The easiest overnight oats, packed with nutrition. Simply mix together rolled oats, chia seeds, plant-based milk, and optional sweetener in a bowl or jar and allow to set overnight in the fridge. Top with desired toppings and enjoy! Vegan, gluten-free, dairy-free.


  • 1/2 cup rolled (aka old-fashioned) oats (I like this brand and this brand)
  • 1 tablespoon chia seeds
  • 1/2 cup plant-based milk (see notes)
  • pinch of salt
  • sweetener of choice, optional (I like maple syrup)
  • toppings, optional (see post for ideas like fruit, nuts, seeds, nut butter, etc.)

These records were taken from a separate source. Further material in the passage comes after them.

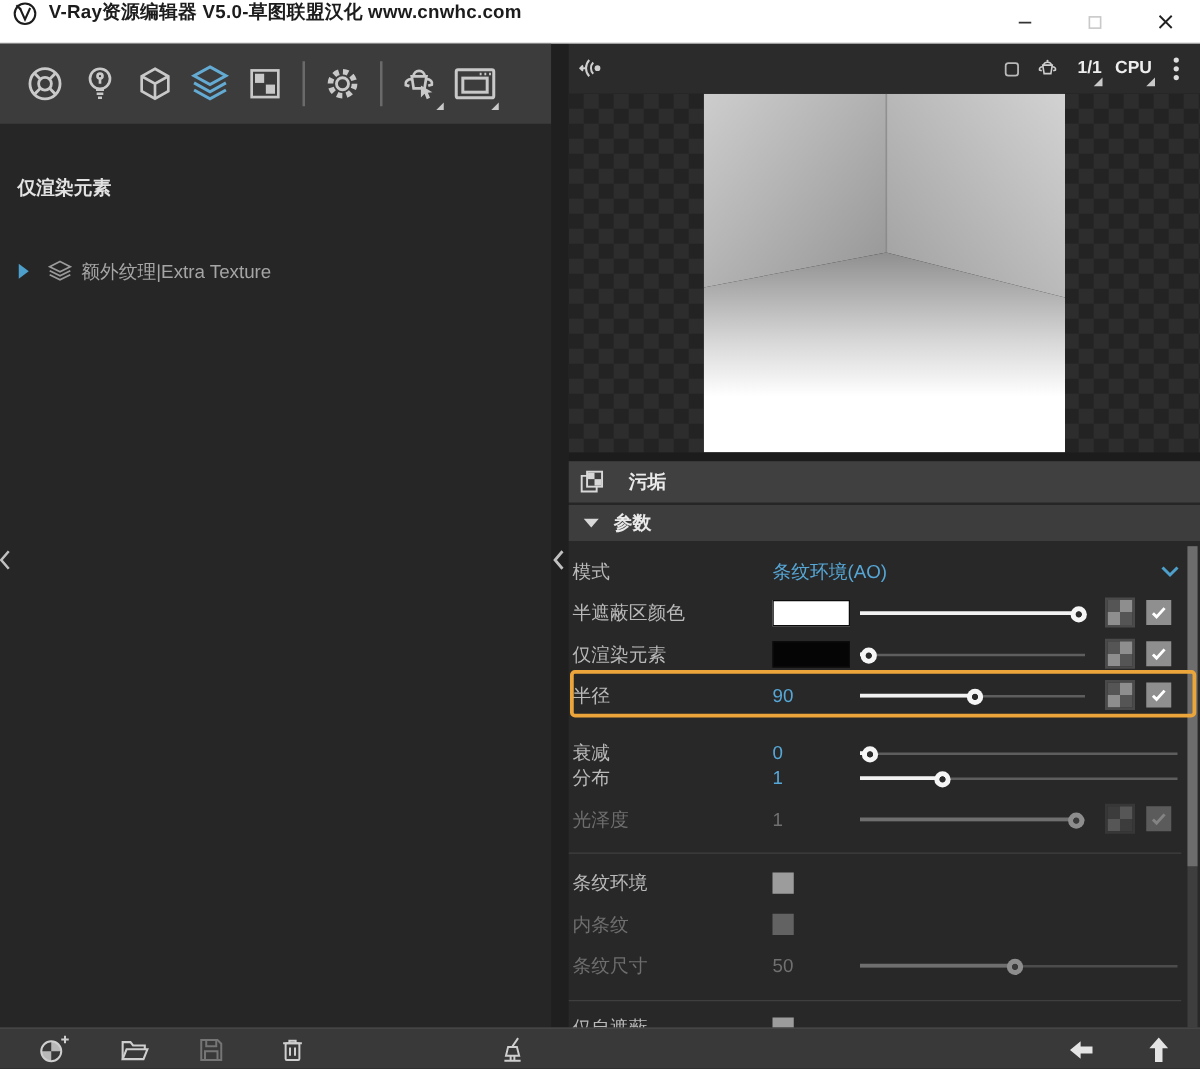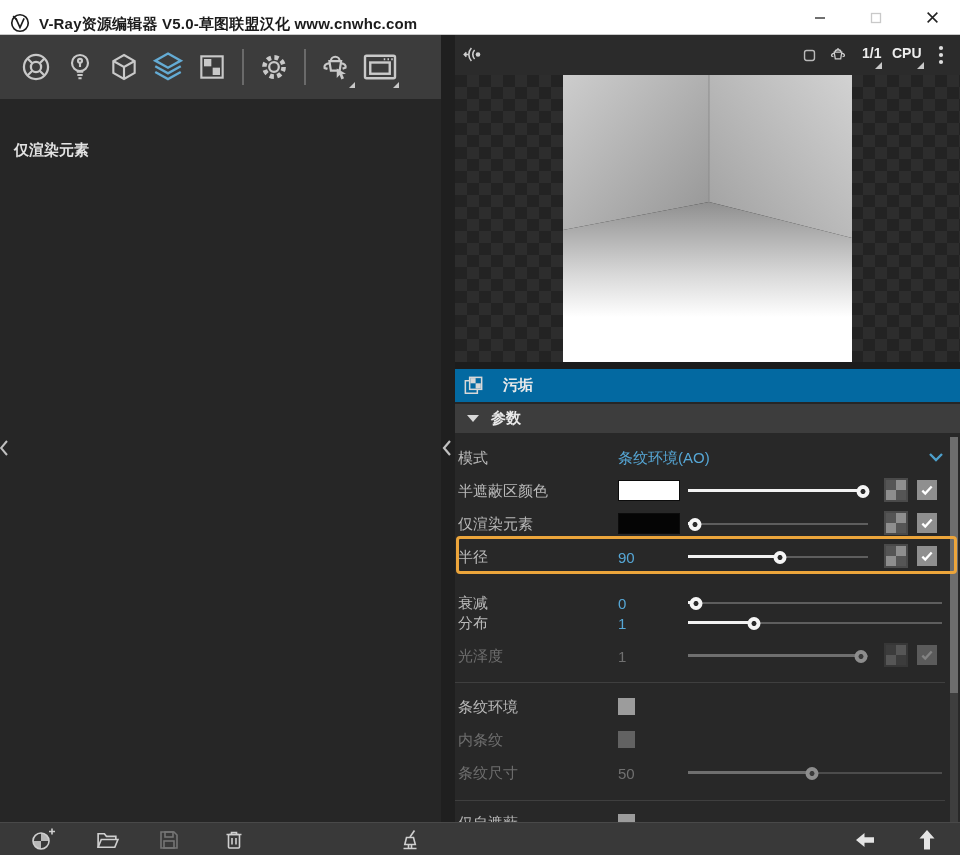--- a/index.html
+++ b/index.html
@@ -9,7 +9,7 @@
   svg{display:block}
 
   
-  .titlebar{position:absolute;left:0;top:0;width:960px;height:35px;background:#ffffff;border-bottom:1px solid #c9c9c9;display:flex;align-items:flex-end}
+  .titlebar{position:absolute;left:0;top:0;width:960px;height:35px;background:#ffffff;border-bottom:1px solid #c9c9c9;display:flex;align-items:flex-start}
   .vray-logo{margin-left:9px}
   .win-title{margin-left:8px;font-size:15px;font-weight:600;color:#1c1c1c;letter-spacing:.2px}
   .win-controls{position:absolute;right:0;top:0;height:35px;display:flex}

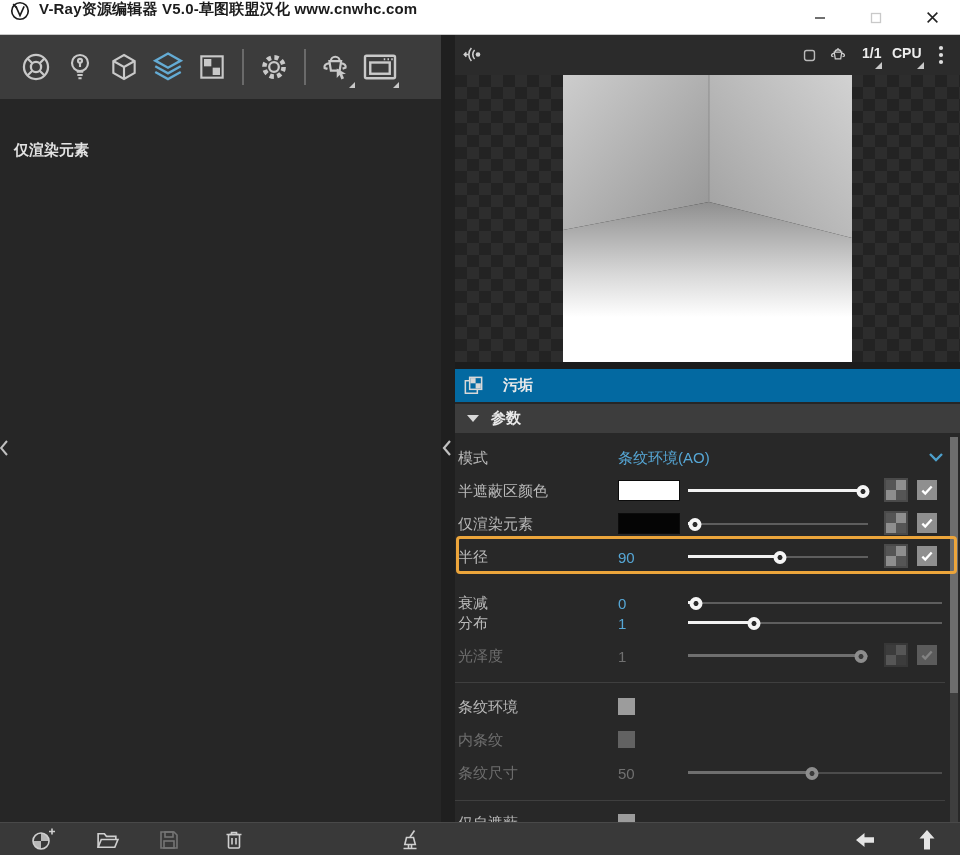--- a/index.html
+++ b/index.html
@@ -184,6 +184,17 @@
   <div class="list-header">仅渲染元素</div>
 
 
+  <div class="list-item" style="top:170px">
+    <span class="expand-tri"></span>
+    <span class="li-icon">
+      <svg width="22" height="22" viewBox="0 0 24 24" fill="none" stroke="currentColor" stroke-width="1.5">
+        <path d="M12 3.5L21 8 12 12.5 3 8z"></path>
+          <path d="M3 11.5l9 4.5 9-4.5"></path>
+          <path d="M3 15l9 4.5 9-4.5"></path>
+      </svg>
+    </span>
+    <span class="li-label">额外纹理|Extra Texture</span>
+  </div>
 </div>
 
 <span class="abs chev" style="left:-3px;top:437px">

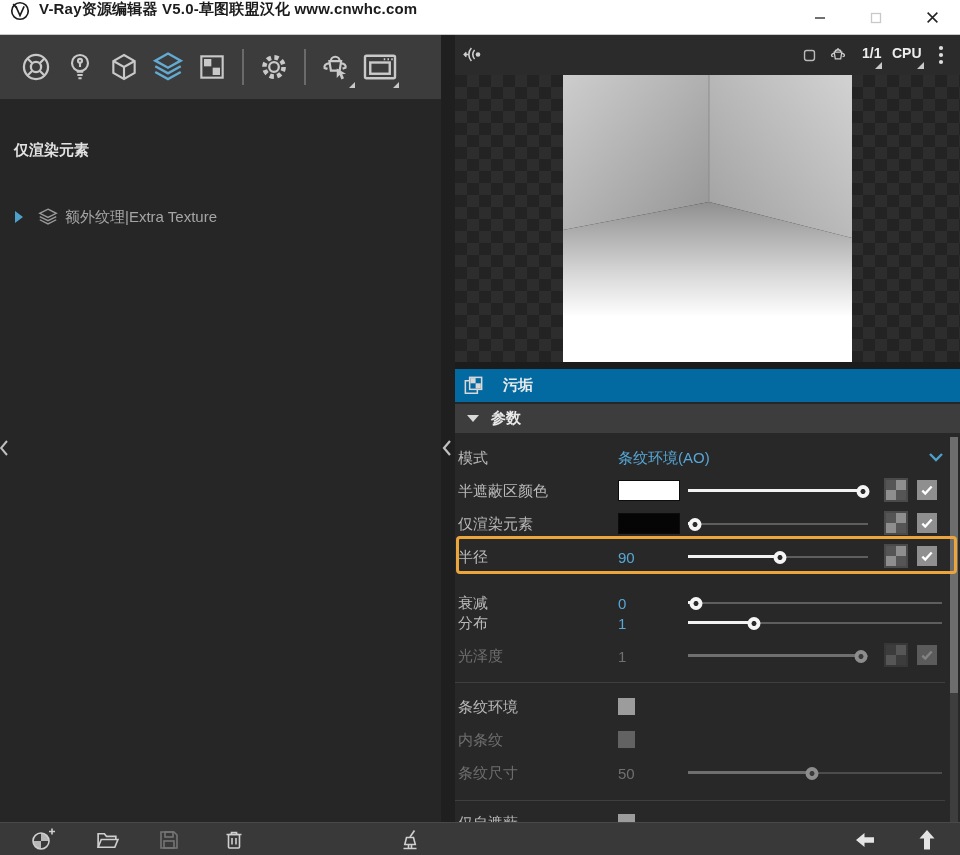--- a/index.html
+++ b/index.html
@@ -42,7 +42,7 @@
     background-image:conic-gradient(#2d2d2d 25%,#232323 0 50%,#2d2d2d 0 75%,#232323 0);background-size:24px 24px}
   .preview-img{position:absolute;left:108px;top:0}
   .rp-divider1{position:absolute;left:455px;top:362px;width:505px;height:7px;background:#1c1c1c}
-  .section-header{position:absolute;left:455px;top:369px;width:505px;height:33px;background:#0369a1;display:flex;align-items:center}
+  .section-header{position:absolute;left:455px;top:369px;width:505px;height:33px;background:#404040;display:flex;align-items:center}
   .section-title{margin-left:18px;font-size:15px;font-weight:bold;color:#eaeaea}
   .params-bar{position:absolute;left:455px;top:404px;width:603px;height:29px;background:#3d3d3d;display:flex;align-items:center}
   .params-tri{width:0;height:0;border-left:6px solid transparent;border-right:6px solid transparent;border-top:7px solid #d8d8d8;margin-left:12px}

  1. To a bowl or jar, add the oats, chia seeds, plant-based milk, salt, and sweetener of choice, if using. Give a good stir, let sit for a few minutes, and stir again. If topping with frozen fruit, I like to add it now so that it thaws in the fridge. Cover and put in the fridge to set overnight.

  2. In the morning, top with toppings of choice like fresh fruit, nuts, seeds, nut butter, and/or a dash of cinnamon.


Plant-Based Milk. Using 1/2 cup of plant-based milk will yield a thicker consistency. If you prefer your overnight oats with a thinner consistency, add a few extra tablespoons of milk.

Meal Prep. This recipe is super simple to meal prep too, if that’s your thing! I usually just take a few minutes each night to make a single serving for the following morning (to save fridge space), but feel free to make several servings at once.